:: DATA RECORDS

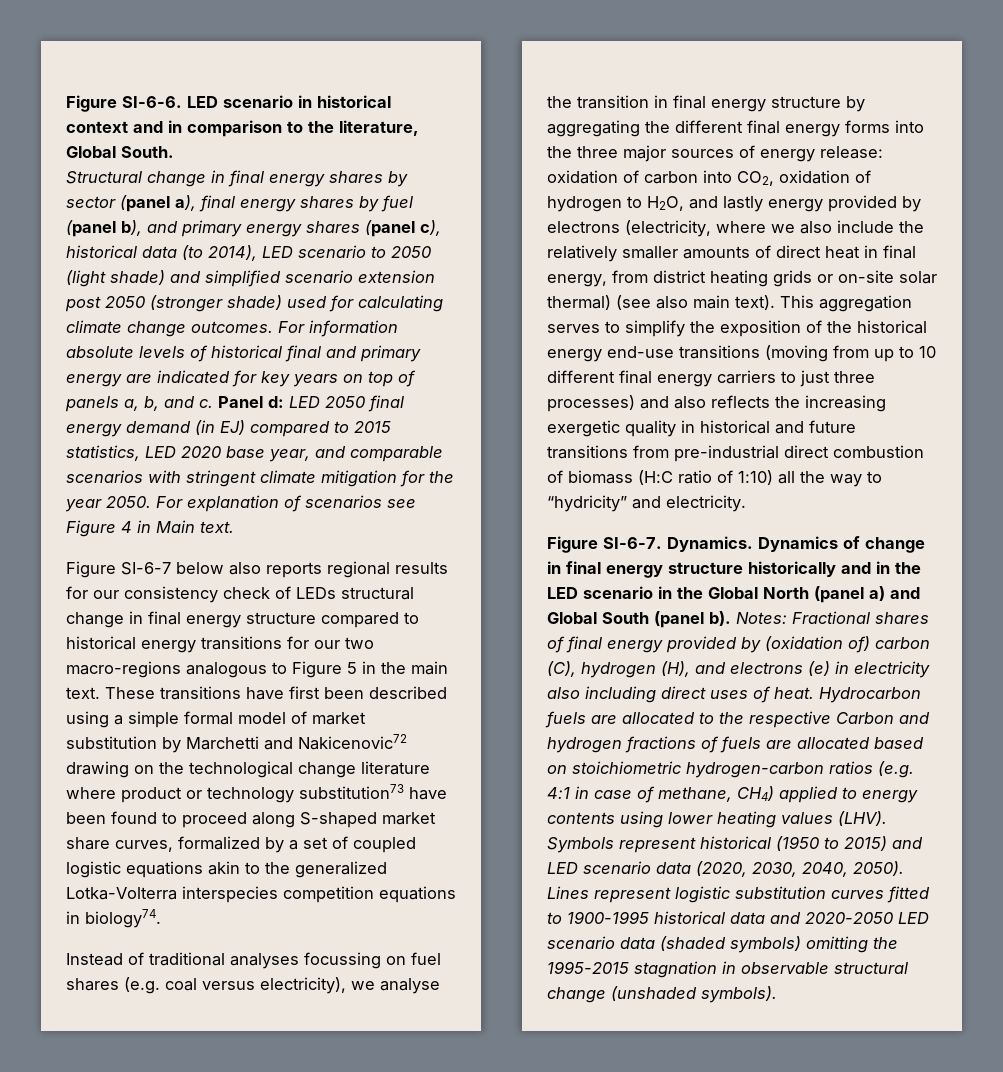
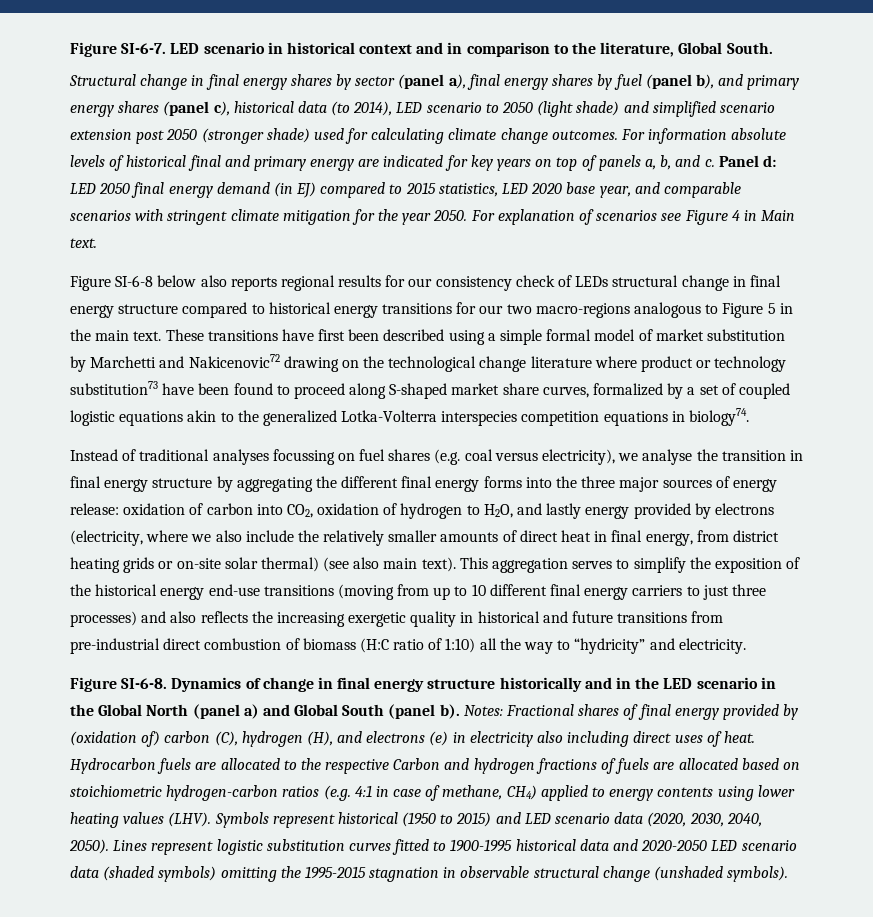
- Figure SI-6-6.
+ Figure SI-6-7.
- Figure SI-6-7 below also reports regional results for our consistency check of LEDs structural change in final energy structure compared to historical energy transitions for our two macro-regions analogous to Figure 5 in the main text.
+ Figure SI-6-8 below also reports regional results for our consistency check of LEDs structural change in final energy structure compared to historical energy transitions for our two macro-regions analogous to Figure 5 in the main text.
- Figure SI-6-7. Dynamics.
+ Figure SI-6-8.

::::

The result should be the full listing, retyped exactly and free of pictures.

**TASK RESULT:**
- Figure SI-6-6.
+ Figure SI-6-7.
- Figure SI-6-7 below also reports regional results for our consistency check of LEDs structural change in final energy structure compared to historical energy transitions for our two macro-regions analogous to Figure 5 in the main text.
+ Figure SI-6-8 below also reports regional results for our consistency check of LEDs structural change in final energy structure compared to historical energy transitions for our two macro-regions analogous to Figure 5 in the main text.
- Figure SI-6-7. Dynamics.
+ Figure SI-6-8.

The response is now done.